La solución: el cesio, aún hoy un metal sin otras conquistas además de haber revolucionado la historia de la cronología. Cada átomo de cesio posee 55 electrones que giran en distintas órbitas, algunas bastante alejadas del núcleo. El hallazgo de Essen y Party fue descubrir que, sometidos a muy bajas temperaturas, la energía liberada por los electrones se emite en forma de microondas cuya frecuencia es 9192631770 hertz, o ciclos por segundo. El tiempo tenía una nueva partícula: el segundo ya no era cualquiera de las 86400 partes en que se divide un día o en que se produce el movimiento de rotación de la Tierra; era ni más ni menos que esas nueve mil millones de ondas hertzianas.
Precisión suiza
Créase o no, el mundo tiene un reloj supremo –atómico, por supuesto–: el que regula el llamado “Tiempo Universal Coordinado”, que puede ser considerado sin eufemismos el tiempo “legal” y que puede asimilarse, aunque nada guarde de su relación con la rotación del planeta, al del meridiano de Greenwich (wwp.greenwichmeantime.com).
Los pasos fueron gigantes. En el medio siglo transcurrido desde su invención, el reloj atómico ha incrementado su precisión más de cien mil veces. Se estima que el más novedoso desarrollado hasta hoy no adelantará un segundo en los próximos 30 millones de años; suficiente para regular el funcionamiento de casi todas las actuales tecnologías satelitales, desde la transmisión de señales televisivas hasta el ahora famoso sistema GPS (Global Positioning Satellite) de la telefonía celular. Lo que se dice confort.
Y sin embargo, se quiere más. El próximo paso es reemplazar las microondas y el frío por láseres que trabajen con frecuencias más elevadas y, por ende, más precisas. Los relojes atómicos ópticos prometen, según se espera, no adelantar ni atrasar ni un segundo en quince mil millones de años, ni más ni menos que el resto de vida que le queda al universo, según se cree.

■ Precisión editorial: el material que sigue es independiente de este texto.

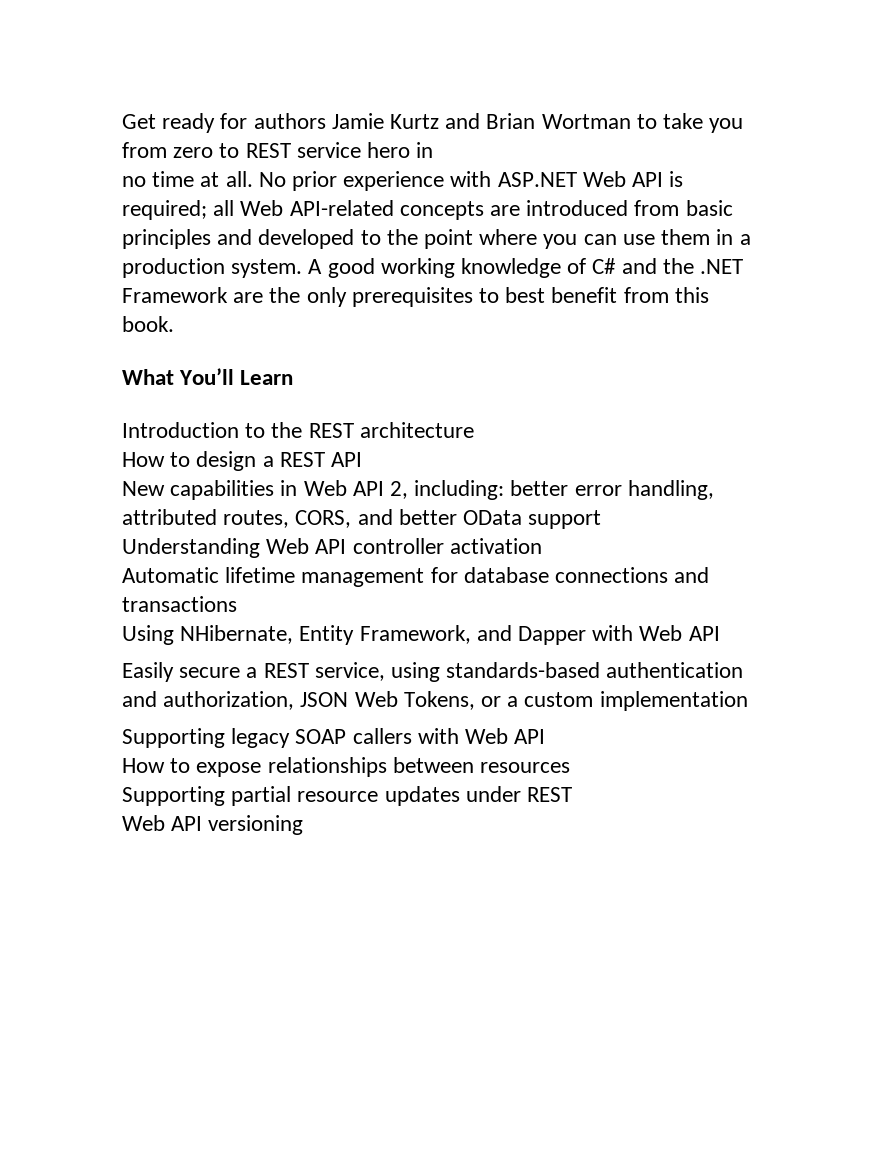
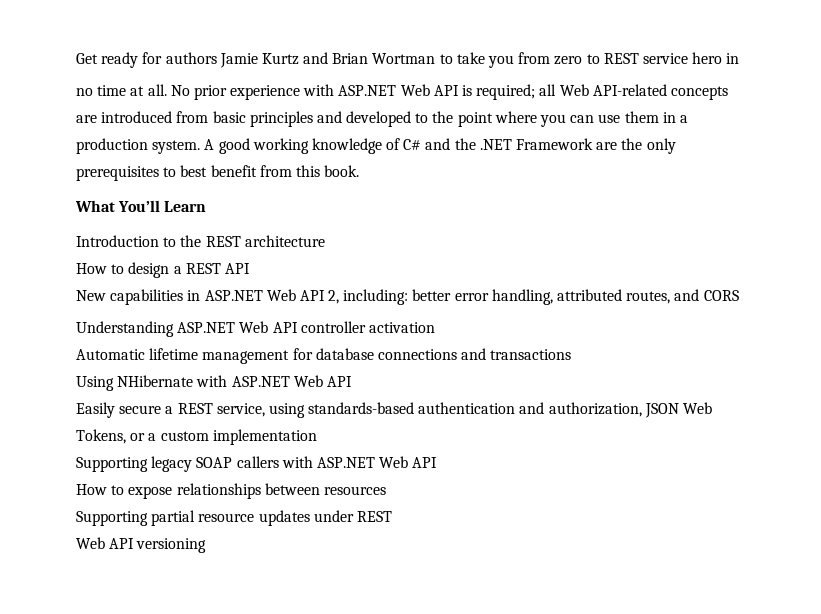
- New capabilities in Web API 2, including: better error handling, attributed routes, CORS, and better OData support
+ New capabilities in ASP.NET Web API 2, including: better error handling, attributed routes, and CORS
- Understanding Web API controller activation
+ Understanding ASP.NET Web API controller activation
- Using NHibernate, Entity Framework, and Dapper with Web API
+ Using NHibernate with ASP.NET Web API
- Supporting legacy SOAP callers with Web API
+ Supporting legacy SOAP callers with ASP.NET Web API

La nueva palabra clave será el femtosegundo: mil millones de millonésimas de segundo. Dicen que determinará los horizontes de los viajes al espacio. No sería una mala idea, entonces, que uno de estos tan esperados relojes láser se envíe hacia el cosmos tan pronto sea creado: quien lo recoja podrá saber cuánto falta para el fin.